Why is the health of African-Americans still declining?
Did you know approximately 12 percent (34.7 million) of the U.S.
population is African American (3). Compared with white
Americans, they are less likely to have private or
employment-based health insurance, more likely to be covered by
Medicaid or other publicly funded insurance, and twice as likely
to be uninsured, even though eight of 10 are in working
families. A disproportionate percentage of African Americans are
employed in jobs that do not provide health insurance. Many
African Americans, especially those who are poor and those
working without health care benefits, are less likely than white
Americans to have a usual source of health care (2). Health
Disparities The health disparity for African Americans compared
to white Americans have not changed over the last 40 years,
although overall reductions in excess death rates occurred for
all ages and gender groups. Medicaid and Medicare have
contributed to better health care and health status for many
African Americans, yet the overall gap in mortality has not
changed dramatically, and the infant mortality rate has worsened
(1). Why is this? The state of healthcare for African Americans
is getting worse and not better. The access to healthcare and
quality healthcare for the race is becoming an epidemic and
needs the attention of the politicians, leaders, and physicians.
Health Care costs The cost of treating the uninsured and
underinsured has also risen. The uninsured come in all shapes,
sizes, and colors. On the provider side of the coin, hospitals
and healthcare systems have tried to provide access to health
care for the population and have reported substantial operating
losses and uncompensated care balances that effect the
profitability of the organization. The strategic planning and
the marketing of insured patients to offset the loss of the
African Americans have been positively initiated in health care
organizations around the nation. Health Status The disease
epidemics for African Americans are also at an all time high.
For example, obesity, cancer, diabetes, hypertension, coronary
heart disease, and cerebrovascular disease are interrelated risk
factors for African American women (4). Other interconnections
to poorer health and lower life expectancy in African Americans
are lifestyle habits such as smoking, diet, lack of physical
exercise; life stress; occupational conditions; and individual
and systemic barriers to preventive health care. The ability to
educate the African American community regarding these
epidemics, access to healthcare, preventative care, and
lifestyle changes will help to raise the health status of our
culture. By Vernita Davis-Knight, MS
1. Satcher, D., Fryer, G. E., McCann, J., Troutman, A., Woolf,
S. H., & Rust, G. (2005). What if we were equal? A comparison of
the black-white mortality gap in 1960 and 2000. Health Affairs,
24, 459- 464.
2. Smedley, B. D., Stith, A.Y., & Nelson, A. R. (Eds.),
Committee on Understanding and Eliminating Racial and Ethnic
Disparities in Health Care. (2003). Unequal treatment:
Confronting racial and ethnic disparities in healthcare.

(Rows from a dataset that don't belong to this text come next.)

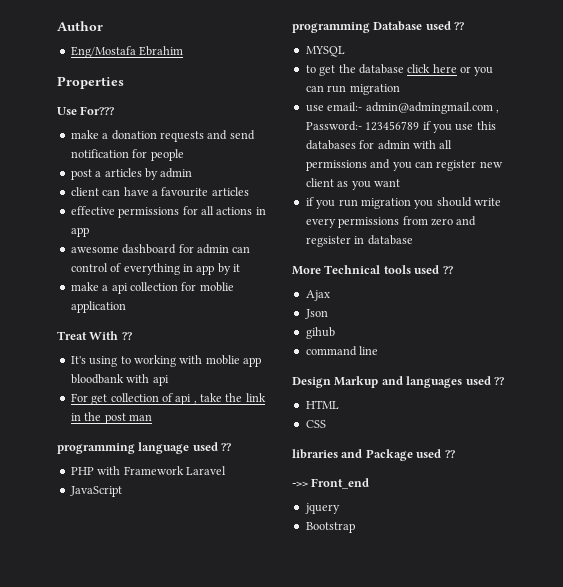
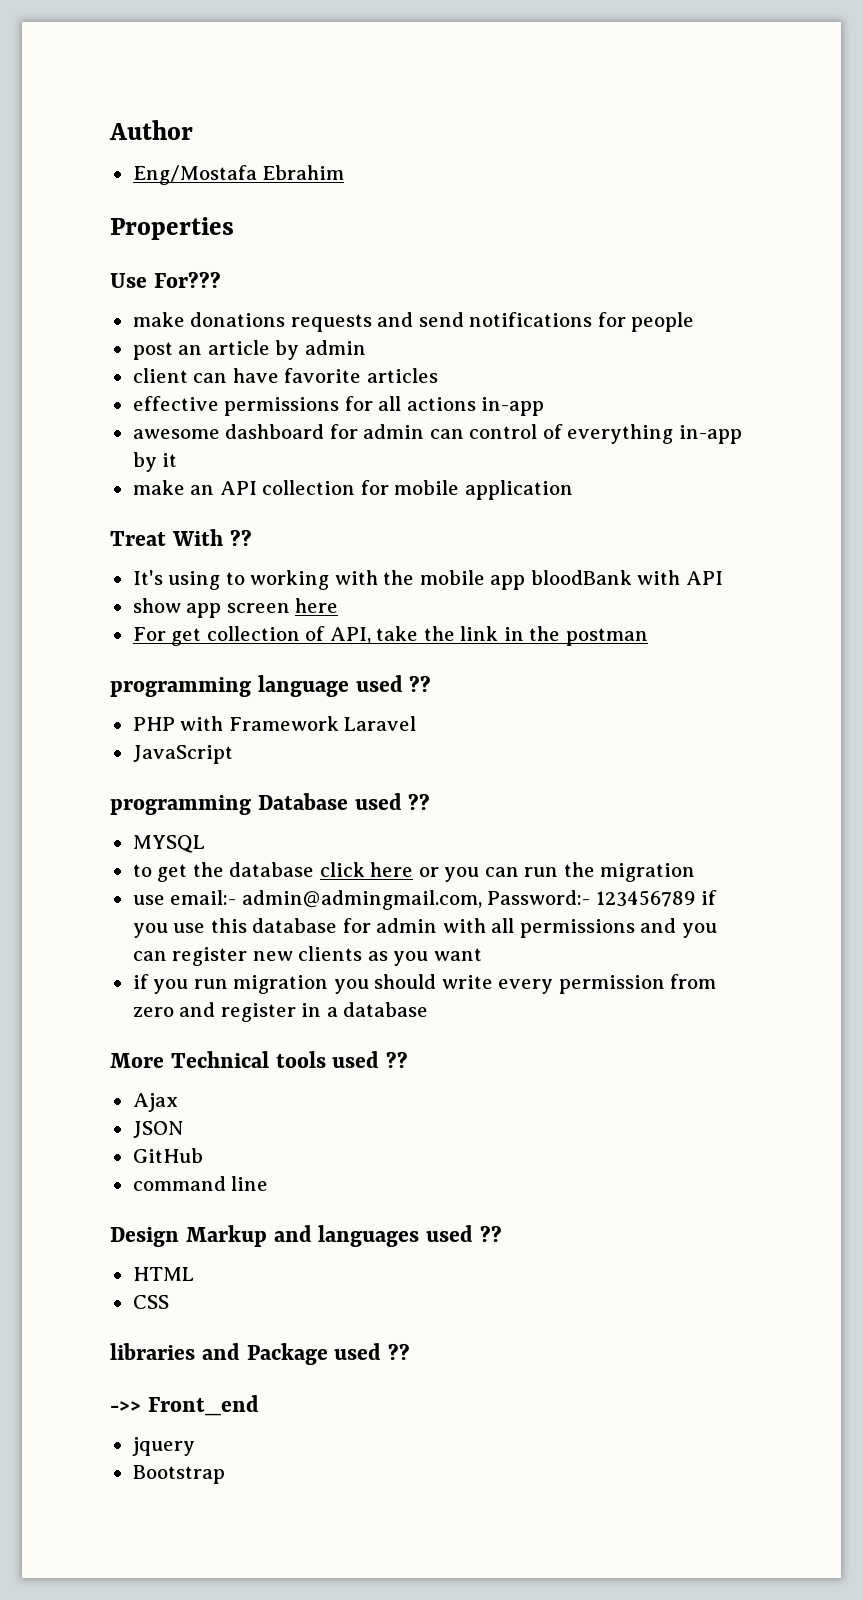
[102,130,157,140] a donation -> [190,312,286,327] donations
[70,149,129,158] notification -> [469,312,593,327] notifications
[95,168,142,177] a articles -> [178,340,270,355] an article
[151,187,209,197] a favourite -> [284,368,362,383] favorite
[255,207,266,215] [70,227,89,237] in app -> [481,397,545,416] in-app
[182,264,215,275] in app -> [678,425,742,444] in-app
[102,283,128,294] a api -> [190,481,257,495] an API
[199,282,234,292] moblie -> [394,480,460,495] mobile
[205,355,261,367] [70,374,169,386] moblie app bloodbank with api -> [383,570,723,590] [132,598,339,618] the mobile app bloodBank with API // show app screen here
[175,394,197,405] api , -> [329,627,371,644] API,
[104,413,152,424] post man -> [565,628,648,646] postman
(347, 89) none -> [563,862,595,877] the
[365,102,499,114] admin@admingmail.com , -> [241,890,482,910] admin@admingmail.com,
[305,140,356,150] databases -> [252,918,338,933] database
[305,178,334,187] client -> [298,946,363,961] clients
[338,217,400,228] permissions -> [558,975,665,994] permission
[305,236,365,247] regsister in -> [220,1003,338,1022] register in a
[304,309,328,319] [305,327,335,339] Json // gihub -> [132,1121,183,1138] [132,1148,203,1163] JSON // GitHub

Washington, DC: National Academies Press. 3. U.S. Department of
Health and Human Services. (1999). Mental health: A report oj
the surgeon general. Rockville, MD: National Institutes of
Health, National Institute of Mental Health, Center for Mental
Health Services and Substance Abuse and Mental Health Services
Administration. 4. U.S. Department of Health and Human Services,
National Cancer Institute. (2003, January). In Cancer in women
of color (K. Glanz, Ed., Monograph). Bethesda, MD: Author.